Instructions for the task
Exactly the lines from the beginning of the records to the line with "Devin Williams | BB: 5 -> 3", both ends included, are to be given again, and pictures are to be left out.

Dataset
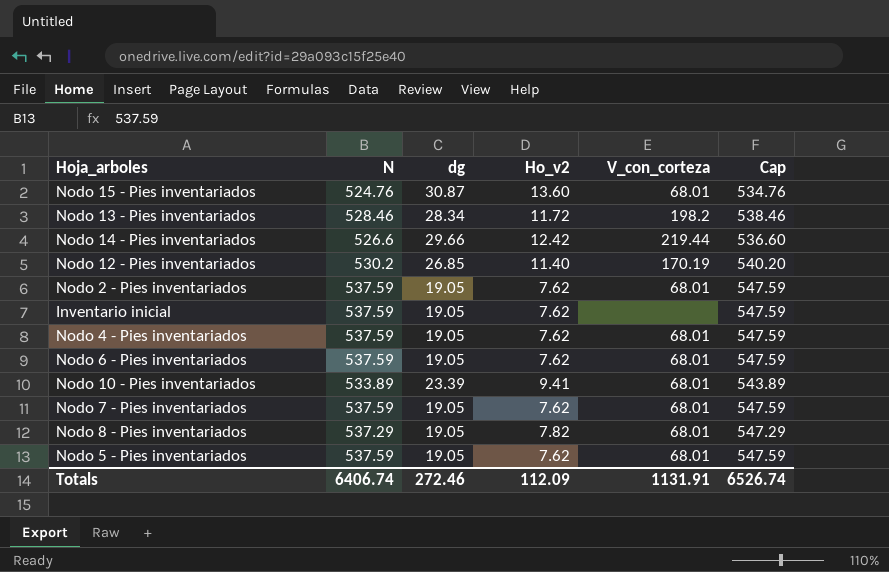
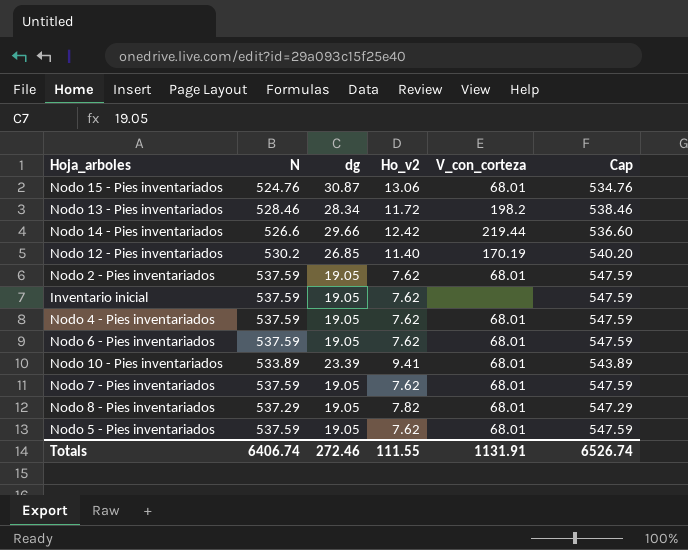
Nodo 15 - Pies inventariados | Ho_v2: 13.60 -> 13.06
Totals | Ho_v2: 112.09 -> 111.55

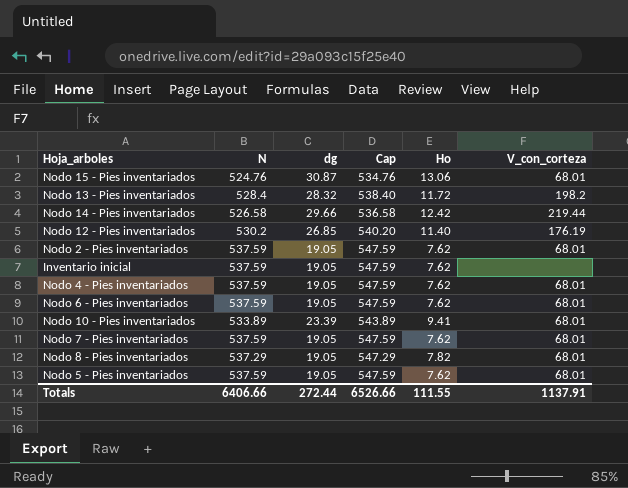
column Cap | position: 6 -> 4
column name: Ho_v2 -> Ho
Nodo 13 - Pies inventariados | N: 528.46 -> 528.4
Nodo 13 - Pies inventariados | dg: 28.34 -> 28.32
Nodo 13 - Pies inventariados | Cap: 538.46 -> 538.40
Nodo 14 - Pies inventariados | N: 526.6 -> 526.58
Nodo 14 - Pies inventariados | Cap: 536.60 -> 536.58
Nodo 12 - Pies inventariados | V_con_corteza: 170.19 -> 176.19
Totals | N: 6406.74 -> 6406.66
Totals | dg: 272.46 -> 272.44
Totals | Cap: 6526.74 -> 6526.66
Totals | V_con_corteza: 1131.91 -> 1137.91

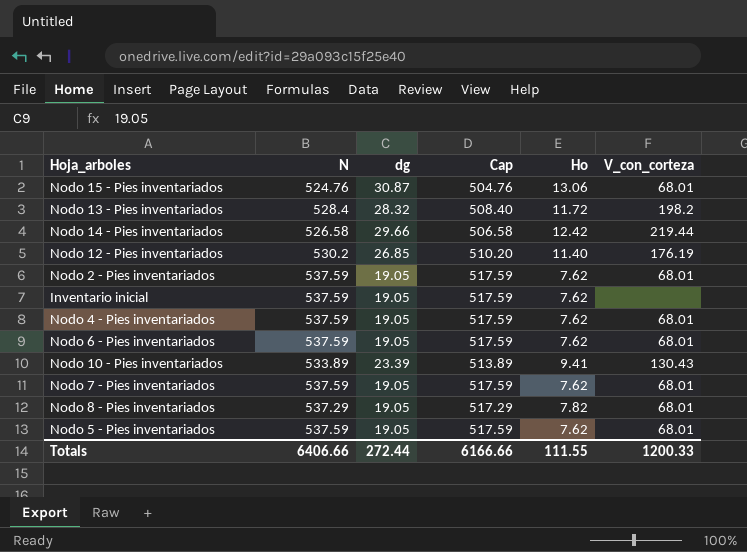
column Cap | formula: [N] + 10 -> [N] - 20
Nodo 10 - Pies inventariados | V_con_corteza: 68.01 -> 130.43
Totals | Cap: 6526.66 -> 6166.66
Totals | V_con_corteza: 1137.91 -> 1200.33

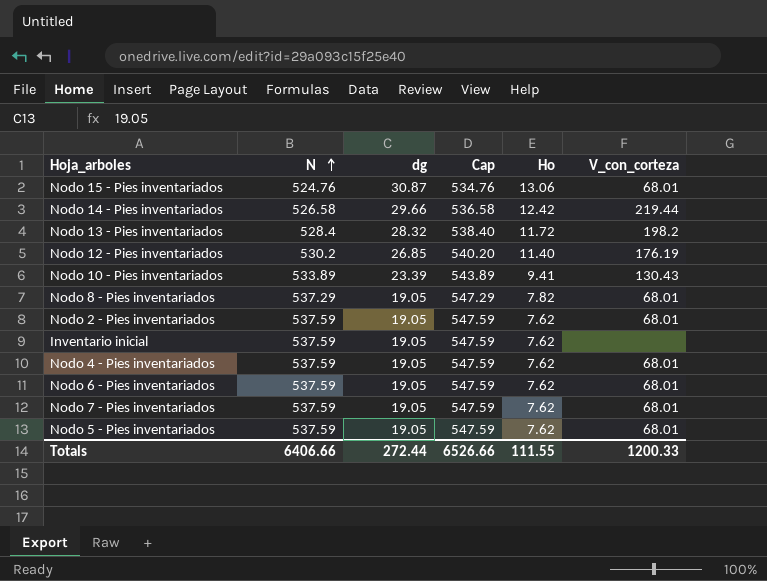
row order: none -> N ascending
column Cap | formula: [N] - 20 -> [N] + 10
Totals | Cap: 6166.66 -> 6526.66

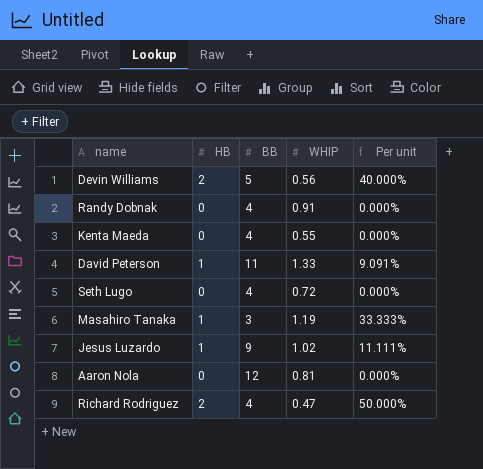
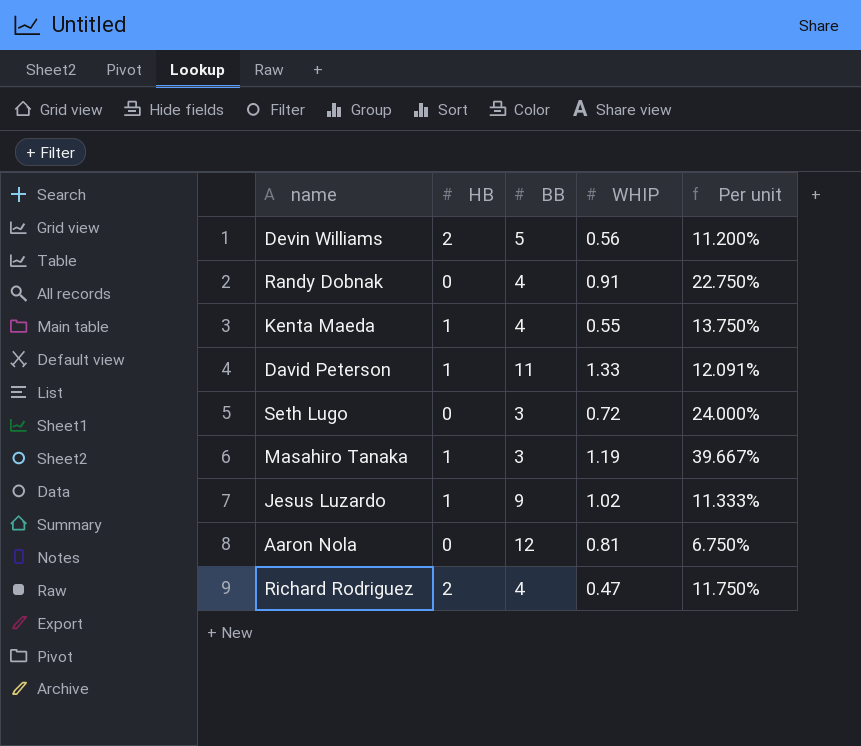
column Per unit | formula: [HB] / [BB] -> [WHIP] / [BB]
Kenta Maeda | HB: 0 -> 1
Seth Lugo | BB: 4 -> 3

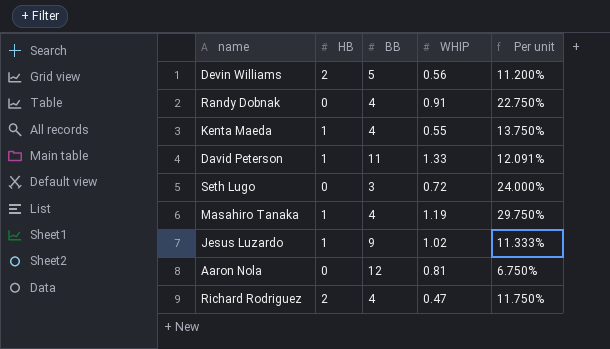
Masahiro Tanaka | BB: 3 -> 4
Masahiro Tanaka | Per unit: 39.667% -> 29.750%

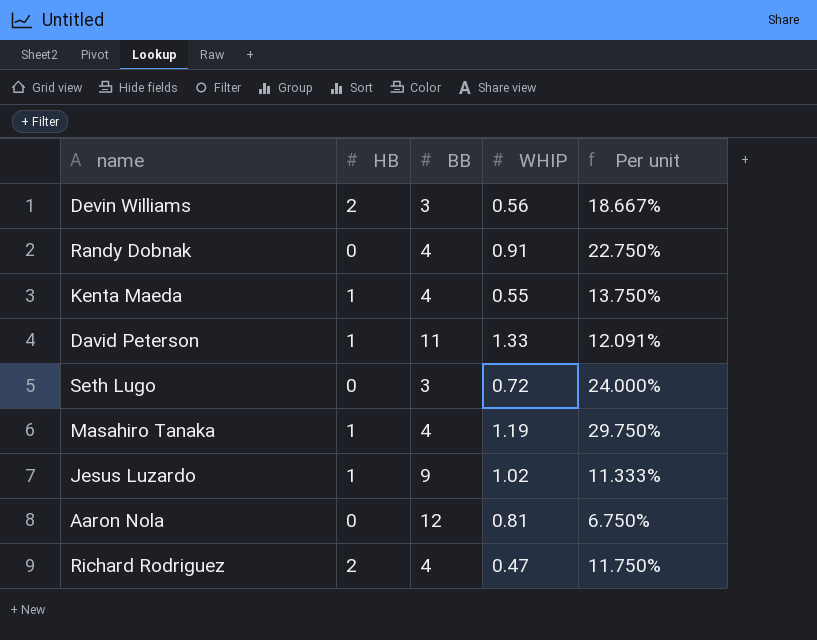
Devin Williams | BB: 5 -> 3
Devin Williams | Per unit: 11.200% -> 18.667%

Response to the task
Nodo 15 - Pies inventariados | Ho_v2: 13.60 -> 13.06
Totals | Ho_v2: 112.09 -> 111.55

column Cap | position: 6 -> 4
column name: Ho_v2 -> Ho
Nodo 13 - Pies inventariados | N: 528.46 -> 528.4
Nodo 13 - Pies inventariados | dg: 28.34 -> 28.32
Nodo 13 - Pies inventariados | Cap: 538.46 -> 538.40
Nodo 14 - Pies inventariados | N: 526.6 -> 526.58
Nodo 14 - Pies inventariados | Cap: 536.60 -> 536.58
Nodo 12 - Pies inventariados | V_con_corteza: 170.19 -> 176.19
Totals | N: 6406.74 -> 6406.66
Totals | dg: 272.46 -> 272.44
Totals | Cap: 6526.74 -> 6526.66
Totals | V_con_corteza: 1131.91 -> 1137.91

column Cap | formula: [N] + 10 -> [N] - 20
Nodo 10 - Pies inventariados | V_con_corteza: 68.01 -> 130.43
Totals | Cap: 6526.66 -> 6166.66
Totals | V_con_corteza: 1137.91 -> 1200.33

row order: none -> N ascending
column Cap | formula: [N] - 20 -> [N] + 10
Totals | Cap: 6166.66 -> 6526.66

column Per unit | formula: [HB] / [BB] -> [WHIP] / [BB]
Kenta Maeda | HB: 0 -> 1
Seth Lugo | BB: 4 -> 3

Masahiro Tanaka | BB: 3 -> 4
Masahiro Tanaka | Per unit: 39.667% -> 29.750%

Devin Williams | BB: 5 -> 3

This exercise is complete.